Freeman United Coal Mining Co. v. Industrial Commission

459 N.E.2d 1368, 99 Ill. 2d 487, 77 Ill. Dec. 119, 1984 Ill. LEXIS 237
CourtIllinois Supreme Court
DecidedFebruary 1, 1984
Docket58607
StatusPublished
Cited by22 cases

This text of 459 N.E.2d 1368 (Freeman United Coal Mining Co. v. Industrial Commission) is published on Counsel Stack Legal Research, covering Illinois Supreme Court primary law. Counsel Stack provides free access to over 12 million legal documents including statutes, case law, regulations, and constitutions.

Bluebook
Freeman United Coal Mining Co. v. Industrial Commission, 459 N.E.2d 1368, 99 Ill. 2d 487, 77 Ill. Dec. 119, 1984 Ill. LEXIS 237 (Ill. 1984).

Opinion

JUSTICE SIMON

delivered the opinion of the court:

This appeal requires us to answer two questions: Is an employee who is receiving ongoing payments for permanent total disability under section 8(e)(18) of the Workers’ Compensation Act (Ill. Rev. Stat. 1979, ch. 48, par. 138.8(e)(18)) eligible for an award of temporary disability benefits when he is injured in a later employment-related accident? If so, is the employer entitled to credit its payments of the permanent total disability award against the amount due the employee each week for his temporary disability?

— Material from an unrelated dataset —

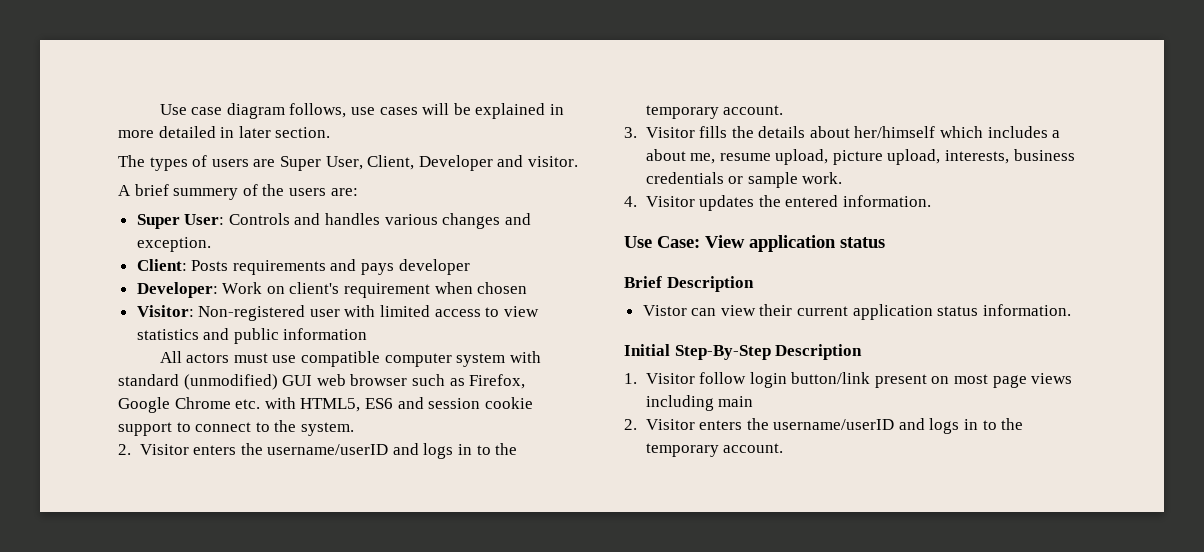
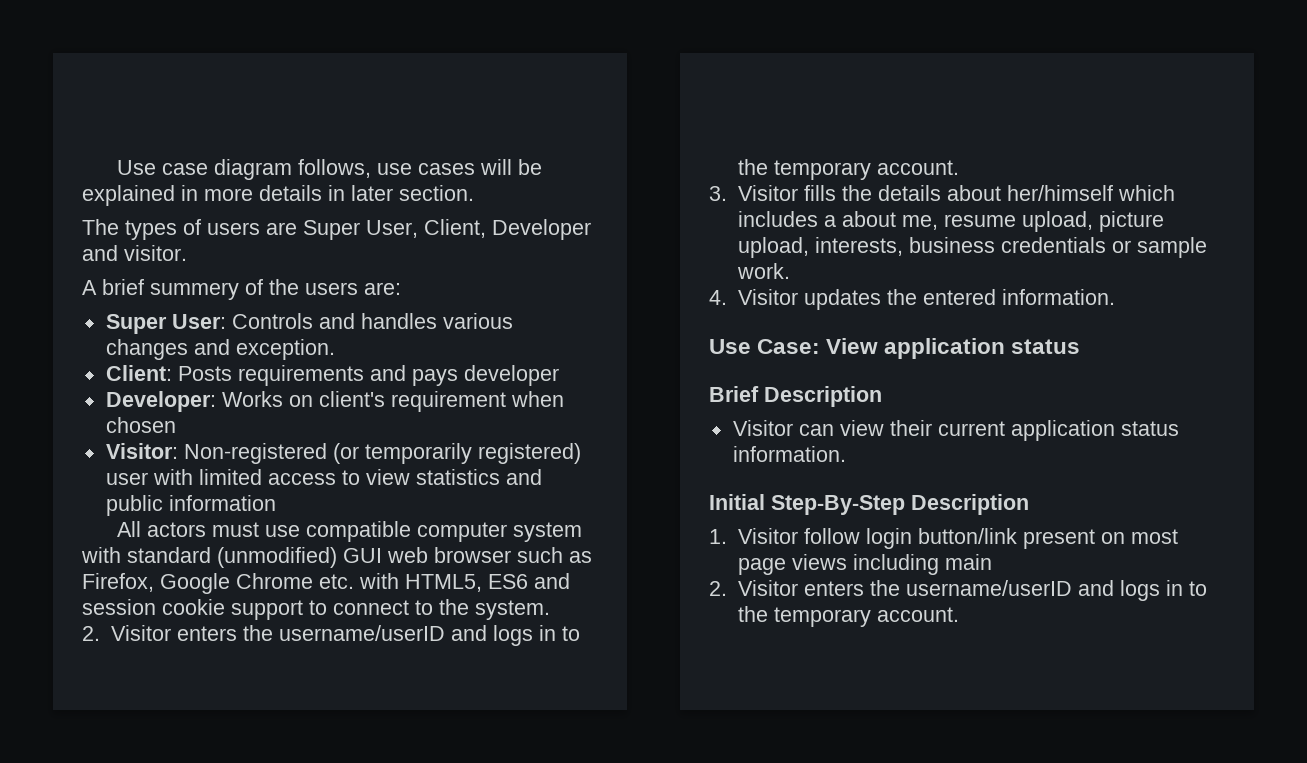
[158,126,216,138] detailed -> [259,185,322,201] details
[222,282,263,294] Work -> [221,391,283,407] Works
(306, 313) none -> [332,443,581,464] (or temporarily registered)
[642,305,687,316] Vistor -> [732,420,793,436] Visitor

On May 7, 1973, the claimant, Joseph Dullenty, while employed as a miner by the appellant, Freeman United Coal Mining Company, sustained injuries which resulted in the amputation of both legs below the knee. An arbitrator for the Industrial Commission awarded him a pension for the loss of both legs, to be paid in monthly installments of $315 for the rest of his life, in addition to necessary medical and surgical expenses and the cost of artificial limbs. The pension was awarded pursuant to section 8(e)(18) of the Act and the arbitrator’s finding that Dullenty’s double amputation constituted “the complete disability of the Petitioner” (Ill. Rev. Stat. 1975, ch. 48, par. 138.8(e)(18)). While Freeman continued to pay these benefits as well as Dullenty’s medical and surgical expenses, it retained Dullenty in its employ as a maintenance man. He worked in this capacity on a regular basis for five years.

As part of the work program at the mine, employees took showers at the mine site on company time at the end of a shift to wash off the coal dust. On July 28, 1979, Dullenty slipped while taking a shower at work and broke the skin on the stump end of his left leg. Surgery was required to close this wound, and following the injury Dullenty has had continuing problems in getting a prosthesis that fits comfortably, with the result that he has had difficulty standing for any length of time and has not been able to continue working.

Dullenty filed a claim for full temporary total disability benefits. An arbitrator awarded him benefits of $185.31 per week in addition to his monthly pension and without any credit for amounts paid under the pension. The Industrial Commission affirmed this decision with one commissioner dissenting, and the circuit court of Franklin County confirmed the award.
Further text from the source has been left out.